Nematodes extracted on 25 October 2020 from hybrid grass rolls that came from the MCG turf farm and were transported to Brisbane and either stored in the grounds shed under the stadium or laid in three player entrances at the Gabba

Location Sample no. No. nematodes/200 mL soil
Sting Spiral Stubby root Free-living
Ibipora lolii Helicotylenchus dihystera Paratrichodorus sp.
Under stadium 1 0 0 4 3424
Under stadium 2 0 2 2 7504
Under stadium 3 1 0 8 5990
Under stadium 4 1 0 16 4602
Entrance 1 1 15 0 18 4690
Entrance 2 1 2 0 1 2185
Entrance 3 1 0 0 2 1805

When areas of the oval that were within 1 m of the imported turf were sampled on 29 October 2020, I. lolii was not detected at the three sites adjacent to where the imported turf had been laid. Six other plant-parasitic nematodes were detected, but their numbers were relatively low (Table 3). A similar range of nematodes was detected in the soil under the imported turf, but one difference was that I. lolii was found at two of the three sites. The highest population was detected under entrance 3 (Table 3), and based on the size of the nematodes, most of them were second and third stage juveniles. Permanent slides of the I. lolii extracted from the turf imported from Victoria were prepared and were later deposited in the nematode collection at the Queensland Museum (Registration numbers G239136, G239137 and G239138).

Table.3.

Plant-parasitic and free-living nematodes (FLN) detected in soil samples collected from near and under three player entrances at the Gabba on 29 October 2020, about 3 weeks after imported turf from Melbourne had been laid at each of the entrances

Entrancea No. nematodes/200 mL soil
Sting Spiral Spiral Stubby root Dagger Ring Sheath FLN
Ibipora lolii Helicotylenchus dihystera Rotylenchus brevicaudatus Paratrichodorus teres Xiphinema elongatum Mesocriconema xenoplax Hemicycliophora sp.
Near 1 0 25 3 28 0 6 1 706
Near 2 0 76 0 3 1 0 0 1360
Near 3 0 7 3 14 0 0 0 2150
Under 1 1 18 0 12 0 6 4 640
Under 2 0 25 0 10 7 2 0 1170
Under 3 11 0 2 7 0 0 0 1060

a1, 2 and 3 refer to the three player entrances where imported turf was laid

Results of samples collected from four sections of the Gabba on 29 October 2020 showed that the nematode community was dominated by free-living nematodes.

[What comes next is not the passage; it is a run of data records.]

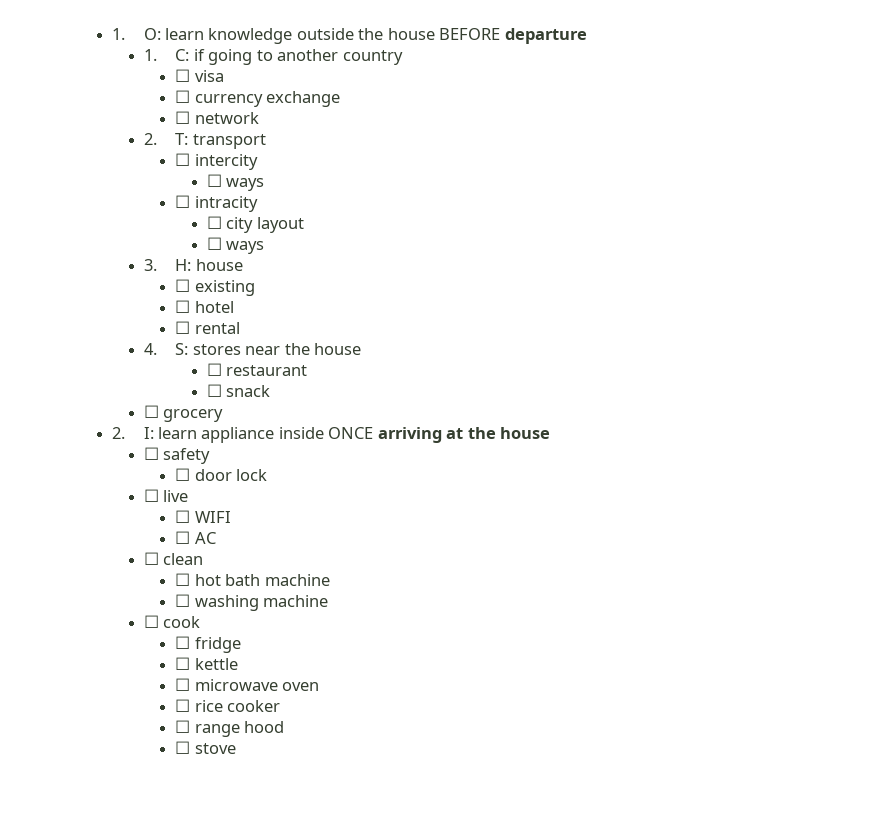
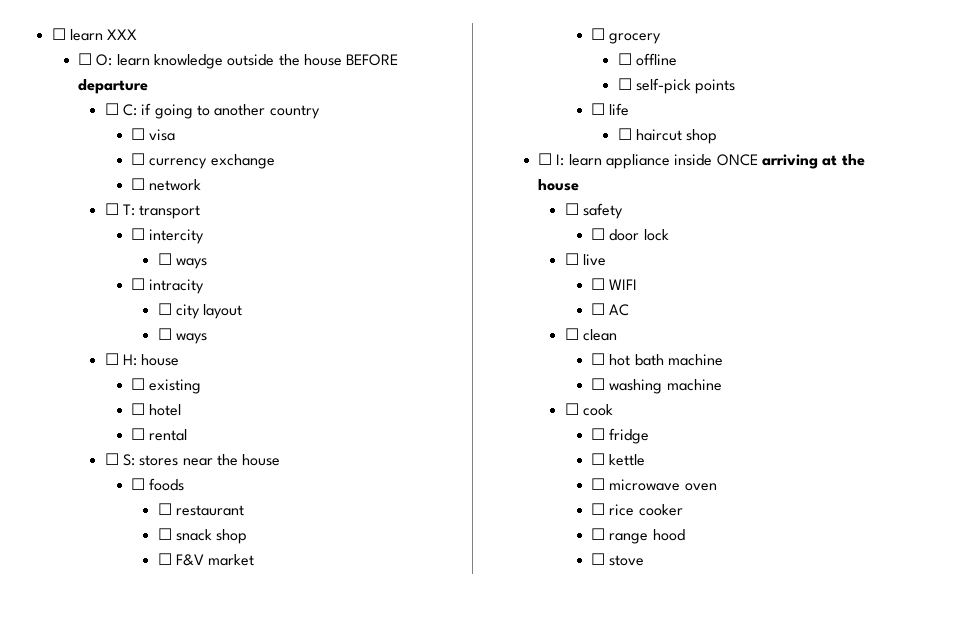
- 1. O: learn knowledge outside the house BEFORE departure
+ ☐ learn XXX
+ ☐ O: learn knowledge outside the house BEFORE departure
- 1. C: if going to another country
+ ☐ C: if going to another country
- 2. T: transport
+ ☐ T: transport
- 3. H: house
+ ☐ H: house
- 4. S: stores near the house
+ ☐ S: stores near the house
+ ☐ foods
- ☐ snack
+ ☐ snack shop
+ ☐ F&V market
  ☐ grocery
- 2. I: learn appliance inside ONCE arriving at the house
+ ☐ offline
+ ☐ self-pick points
+ ☐ life
+ ☐ haircut shop
+ ☐ I: learn appliance inside ONCE arriving at the house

More than 90% of these nematodes were bacterivores, with the remainder being fungivores (Order Aphelenchida), omnivores (Order Dorylaimida) and predators (family Mononchidae). Five plant-parasitic nematodes were detected, with two species of spiral nematode (Helicotylenchus dihystera and Rotylenchus brevicaudatus) and stubby root nematode (Paratrichodorus teres) being present in relatively high numbers (Table 4). Ibipora lolii was not detected in any of the samples.

Table.4.

Plant-parasitic and free-living nematodes (FLN) detected in soil samples collected from four sections of the playing surface at the Gabba on 29 October 2020

Section No. nematodes/200 mL soil
Spiral Spiral Stubby root Dagger Ring FLN
Helicotylenchus dihystera Rotylenchus brevicaudatus Paratrichodorus teres Xiphinema elongatum Mesocriconema xenoplax
North-west 525 127 139 19 0 2860
North-east 212 88 56 14 11 4660
South-east 208 84 36 24 1 2280
South-west 508 80 148 29 5 3160

Action plan to eliminate I. lolii from the Gabba

Results from samples collected 14 days after Basamid had been applied to the areas where infested turf had been laid showed that the fumigant had been effective. Twelve 200 mL samples were processed (2 samples from each of 3 locations and 2 depths) and no free-living or plant-parasitic nematodes were recovered, indicating that the fumigant had killed all the nematodes in the soil to a depth of at least 30 cm. Follow-on samples collected from the fumigated areas on 4 February, 29 March and 31 May 2021 showed that the plant-parasitic and free-living nematodes normally found at the Gabba were present (data not shown), but I. lolii was not detected.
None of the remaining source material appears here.